O texto seguinte não foi escrito pelo autor deste blogue, mas na essência reflecte o sentimento de muitos de nós para os quais o Parque Nacional em geral e a Serra do Gerês em particular, são muito mais do que o destino de umas férias de Verão...
O texto é da autoria do Rui Humberto.
Apenas uma reflexão de uma noite de Verão...
Mês de Agosto no Gerês, especialmente no Arado e nas Barjas é de uma insanidade mental absolutamente aterradora.
Hoje resolvi levar a minha filha a conhecer mais um pouco do Paraíso. Local de partida: Arado. Cheguei por volta das 9h30, já um pouco tarde para o meu gosto. Ainda poucos carros, logo poucas pessoas. Óptimo! Ainda assim passagem a toda a velocidade pelo miradouro da cascata e só respirei fundo quando tive em ponto de mira a Giesteira. Em cerca de 3 km passei da "civilização" para o Paraíso. Em menos de uma hora estava no Vale da Teixeira acompanhado apenas pela minha filha e pelo Lord. E assim foi durante as cinco horas que lá passámos.
Ar puro, paisagens arrebatadoras, sombra restauradora, uma pequena lagoa para retemperar o corpo e para as brincadeiras da filha e do fiel companheiro para os quais água é sinónimo de felicidade. Como música de fundo "apenas" a brisa a acariciar as folhas das árvores e a água a correr por entre as rochas. Perfeito!

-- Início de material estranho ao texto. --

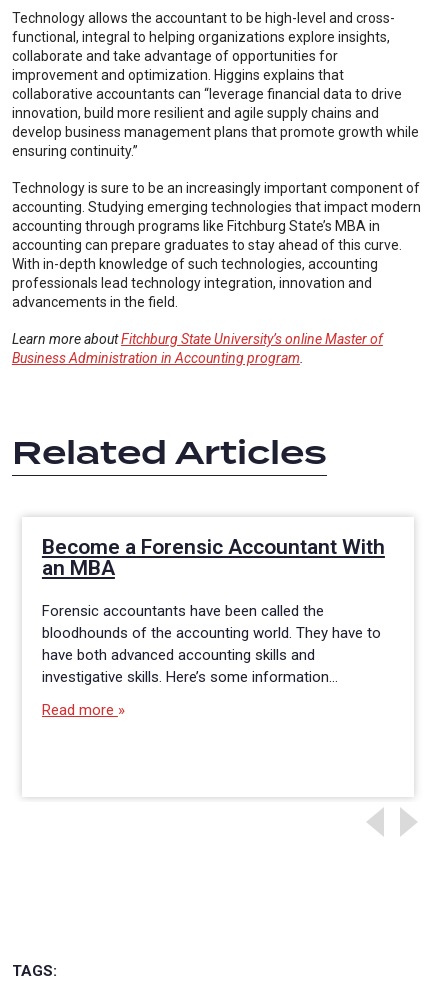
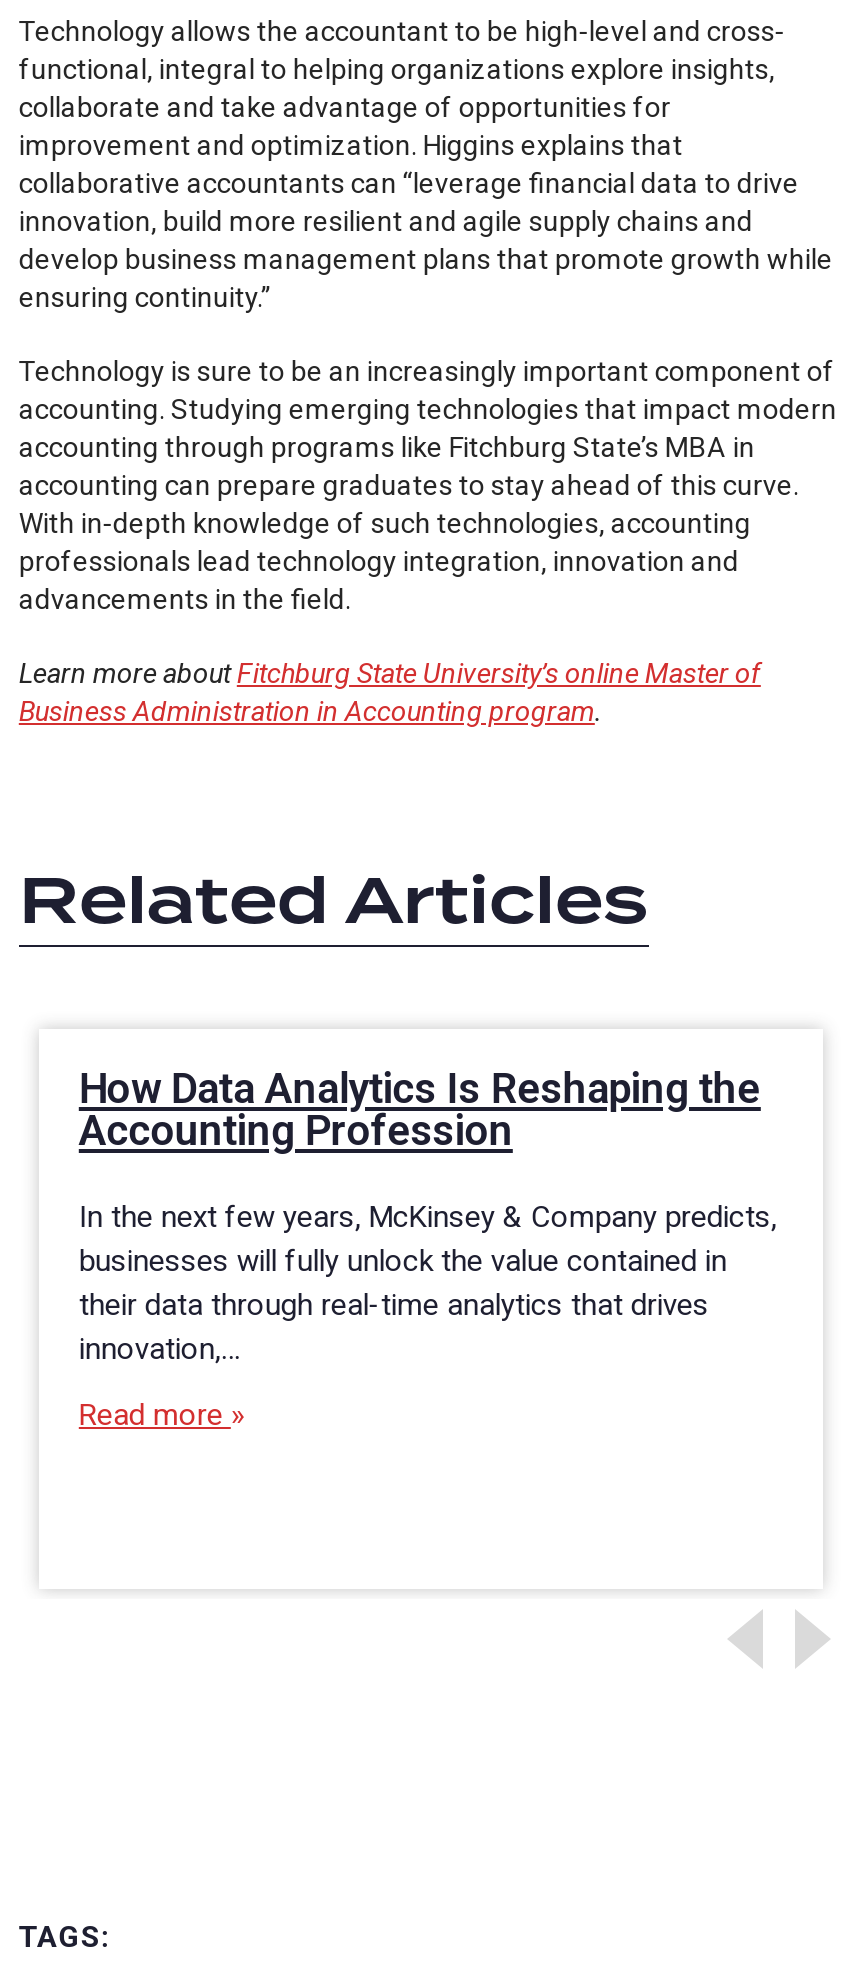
- Become a Forensic Accountant With
- an MBA
+ How Data Analytics Is Reshaping the
+ Accounting Profession

- Forensic accountants have been called the
- bloodhounds of the accounting world. They have to
- have both advanced accounting skills and
- investigative skills. Here’s some information…
+ In the next few years, McKinsey & Company predicts,
+ businesses will fully unlock the value contained in
+ their data through real-time analytics that drives
+ innovation,…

Chegadas as 15h30 resolvemos voltar com o intuito de dar uma volta por Pincães e Cabril. Chegada ao Portelo da Teixeira e já o cenário entrava em alerta vermelho. Lá de cima já se escutavam os grunhidos de gente sem civismo e que definitivamente não tem lugar num Parque Nacional. À medida que descíamos, o filme de terror adensava. Gente que se metia pela Giesteira mas queria chegar ao Poço Azul..."desculpe, mas quer ir para onde?", perguntei com um misto de incredulidade e já a entrar em estado de ebulição; gente que tinha subido do miradouro da cascata mas que não encontrava o caminho de volta... que estava a dez metros por detrás de umas rochas (precisamente de onde tinham vindo); na descida íngreme para o miradouro uns artistas que acham que masculinidade é sinónimo de imprudência e inevitavelmente um deles aterrou com os queixos cinco metros mais abaixo e miraculosamente não partiu nenhuma haste frontal contra um penedo... "estás bem?" (neste caso, como sinónimo silencioso de... que pena que não tenhas partido o focinho que assim já descias devagarinho como se aprende desde pequenino); chegado ligeiramente acima do miradouro tivemos que esperar uns bons minutos porque lá não cabia nem uma mosca tal a feira montada, e ainda por cima achando que "o cãozinho é tão giro" e que tinha que as/os aturar; finalmente quando percebo uma nesga de terreno livre rapidamente aproveitamos para dali sair... mas ainda a tempo de ver um grupo de escuteiros (!? há coisas que só vendo para acreditar!?) a tentar descer do miradouro para a cascata lá embaixo... no mesmo local onde já morreram pessoas, e mesmo tendo "rosnado" que o que estavam a fazer era demencial ainda fui olhado como alucinado porque afinal "qual era o mal?". "Nenhum", respondi. "Só tenho pena é dos que andam todos os dias a tentar salvar o vosso coiro!".
Não estava para mais chatices e por isso desci pelos degraus do acesso ao miradouro, contemplando um pai a subir com uma criança de colo a levar com o sol nas fronhas e a subir calçado com umas belas havaianas... certamente equipadas com o último grito de borracha aderente ao solo, assistindo ainda a uma senhora de provecta idade (certamente mais de 70 anos) amparada pelos netos(!?) e que lhe diziam carinhosamente "é só mais um bocadinho"...(de cerca de 50 metros de degraus degradados e acentuada inclinação para ver uma cascata sem água porque pasme-se... no verão há pouca água para selfies assinaláveis); chegados à ponte e já no caminho para o carro estacionado feito asno no cimo do estradão onde há espaço para o fazer sem incomodar ninguém, sendo brindados com óptimas colunas de pó levantadas pelas excelências que munidos dos seus SUV acham que por ali passa o rally; e finalmente, contemplar até ao cruzamento para a Ermida a quantidade abismal de carros estacionados (!?) em todo e qualquer sítio, inclusive deixando apenas espaço para a circulação de uma fila, e pedindo ajuda divina para não encontrar nenhum até sair dali para fora.
"Mas estas pessoas são todas malucas?".
"Não sei, filha. Mas já falta pouco para o fim de Agosto!"